Sorry for the rant but you can't always tell from a post how experienced someone is and I'd rather rant that read later where someone got hurt. Wire wheels can be especially nasty. If you can hold the bolt with locking pliers or something to keep your fingers back please do so. The advertising I hear all the time about these mechanics gloves would lead a novice into thinking that he should wear them all the time in the garage. I think they are probably ok for hand tool work and might prevent a lot of small cuts and skinned knuckles but never wear gloves around spinning tools.

Tom
 
Try doing a google search for "electrolytic rust removal". I used this method several years ago for cleaning brackets, nuts and bolts and it worked great. The process is basically using low voltage, an electrode and an electrolyte solution. Everything you need is readily available. Works fast. Only precaution: Do it outside as it does produce off-gases!
 
If you want to spend the money Eastwood has a good media tumbler that workes well just for that purpose. Works on bolts and small parts, I have had one a little over a year and use it on a regular basis.
 
Whatever medium you use to clean bolts/nuts, the problem afterwards is that you remove the plating/coating.

Many/most of these fasteners were zinc/cad, black phosphate/black oxide plated. With the plating gone, they rust in an instant.

If you want to re-use fasteners, you've got to clear coat them, or have them replated, IF you don't want them to rust within 1-2 days. :) Chuck
 
What are the ways to zinc/cad, black phosphate/black oxide plate bolts?

I have seen the eastwood kit, and I suppose you can take them somewhere? Any other ideas?
 
You can probably find a bulk plater to to zinc in your area. They usually charge "by the pound" for what they call "bucket plating". They throw the bolts, washers, nuts, etc. into a gizmo that looks like a butter churn.

Immerse it in the solution, the churn turns, exposing all the surfaces. Voila!! Zinc plating.

Used to be about $35.00 up here to have a PILE of stuff done.

The black coatings? I've never fooled with the Caswell or Eastwood kits. Chuck
 
One way to Simulate Black Phosphate is to heat the hardware wth a torch then dip it in used motor oil.

Tom M
 
Vref said:
All over the front suspension 65 327.
Is there a good way to tumble in a machine or a good way to clean up rusty bolts? They all have the correct heads on them and I am trying to keep it original. Or is it better to just replace the bolts?
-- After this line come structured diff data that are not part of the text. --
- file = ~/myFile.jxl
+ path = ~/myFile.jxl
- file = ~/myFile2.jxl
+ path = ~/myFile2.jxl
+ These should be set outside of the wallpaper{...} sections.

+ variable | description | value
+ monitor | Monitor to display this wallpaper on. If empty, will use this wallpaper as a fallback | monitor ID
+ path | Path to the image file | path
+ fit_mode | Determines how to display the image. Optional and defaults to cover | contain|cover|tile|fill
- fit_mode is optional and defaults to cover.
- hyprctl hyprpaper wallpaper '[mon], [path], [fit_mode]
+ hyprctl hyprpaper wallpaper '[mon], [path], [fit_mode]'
Understand the desire to have the right bolts but the first question I think you need to ask is are you going to drive this much? If you are, I would invest in new bolts and if the heads mean that much to you, get the right ones. But new grade 8 where you can. Those old bolts have stretched a bit and aren't what they used to be performance-wise.
 
try electrolysis

Vref said:

All over the front suspension 65 327.
Is there a good way to tumble in a machine or a good way to clean up rusty bolts? They all have the correct heads on them and I am trying to keep it original. Or is it better to just replace the bolts?
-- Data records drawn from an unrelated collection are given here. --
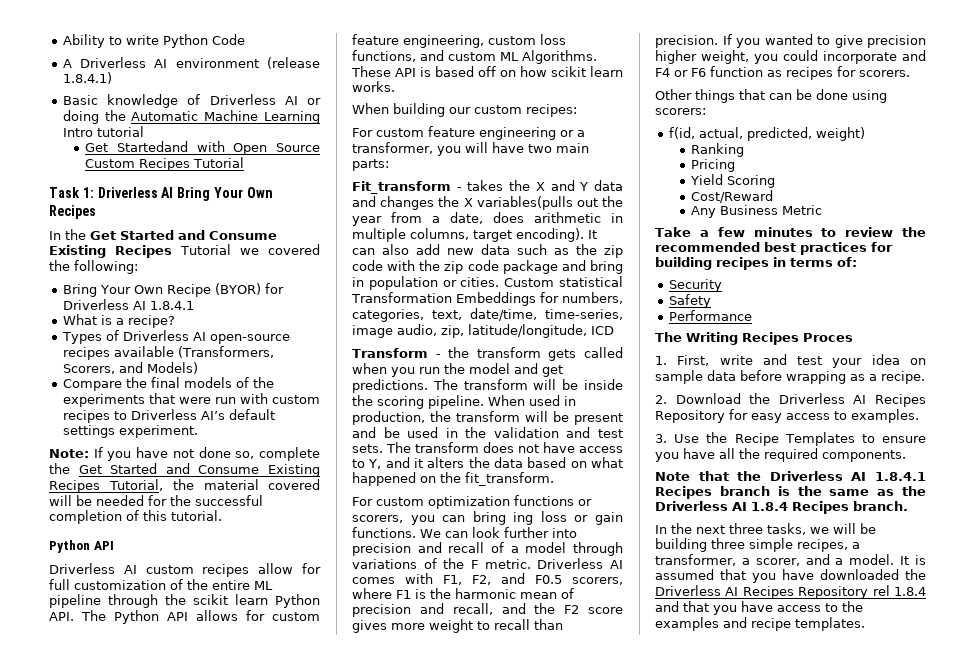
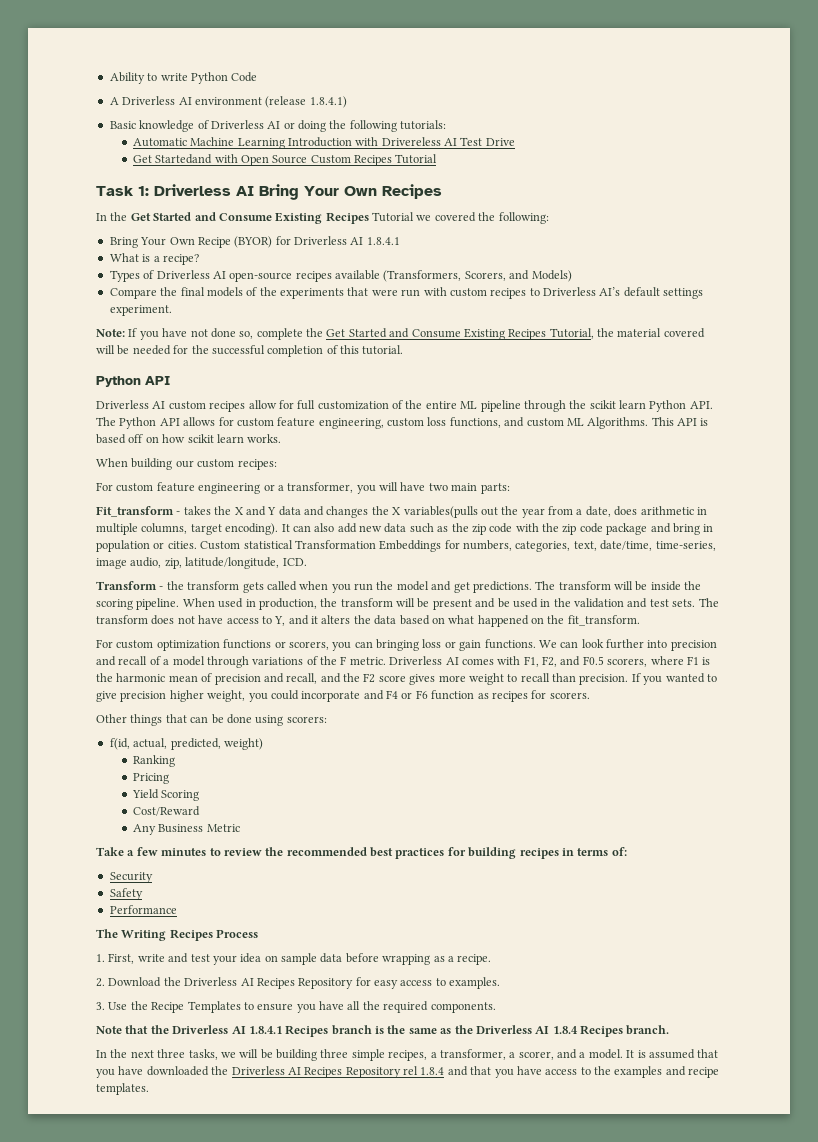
- Basic knowledge of Driverless AI or doing the Automatic Machine Learning Intro tutorial
+ Basic knowledge of Driverless AI or doing the following tutorials:
+ Automatic Machine Learning Introduction with Drivereless AI Test Drive
- These API is based off on how scikit learn works.
+ This API is based off on how scikit learn works.
- Custom statistical Transformation Embeddings for numbers, categories, text, date/time, time-series, image audio, zip, latitude/longitude, ICD
+ Custom statistical Transformation Embeddings for numbers, categories, text, date/time, time-series, image audio, zip, latitude/longitude, ICD.
- For custom optimization functions or scorers, you can bring ing loss or gain functions.
+ For custom optimization functions or scorers, you can bringing loss or gain functions.
- The Writing Recipes Proces
+ The Writing Recipes Process

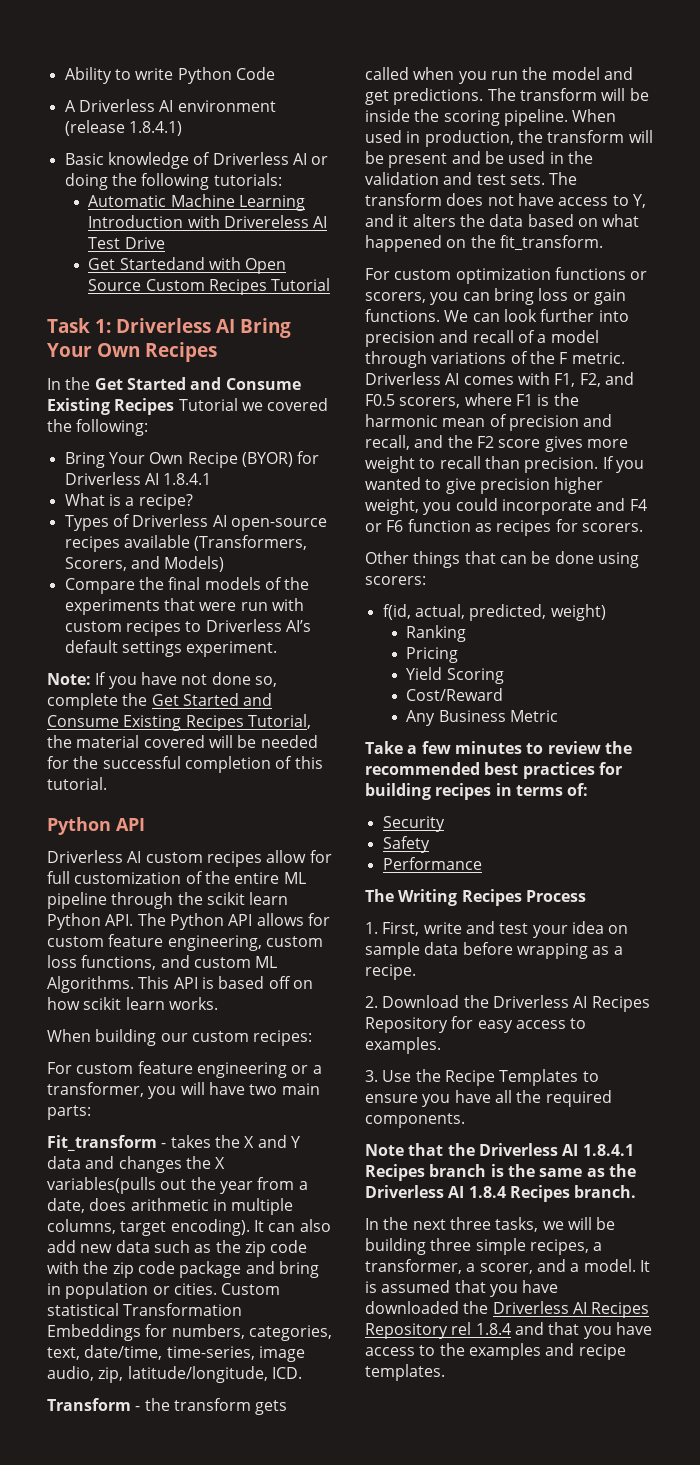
- For custom optimization functions or scorers, you can bringing loss or gain functions.
+ For custom optimization functions or scorers, you can bring loss or gain functions.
For small parts and even bigger pieces, I often use electrolysis. It takes off all the rust, inside and out, on steel/iron pieces, and does no harm to the metal. From A-arms to bolts, it works really well, is dirt cheap and environmentally sound. Here's a web site that explains it all. I forgot if they advise using washing soda for the solution, but it works, and well. Take a look at http://www.stovebolt.com/techtips/rust/electrolytic_derusting.htm
I have a plastic tub setup but you could make it as big as you like, and attach the pieces as described to a battery charger.
Hope this helps.
Reed Flickinger
 
Thanks Reed,

That's very interesting. I may just have to try that meathod on some of my junk.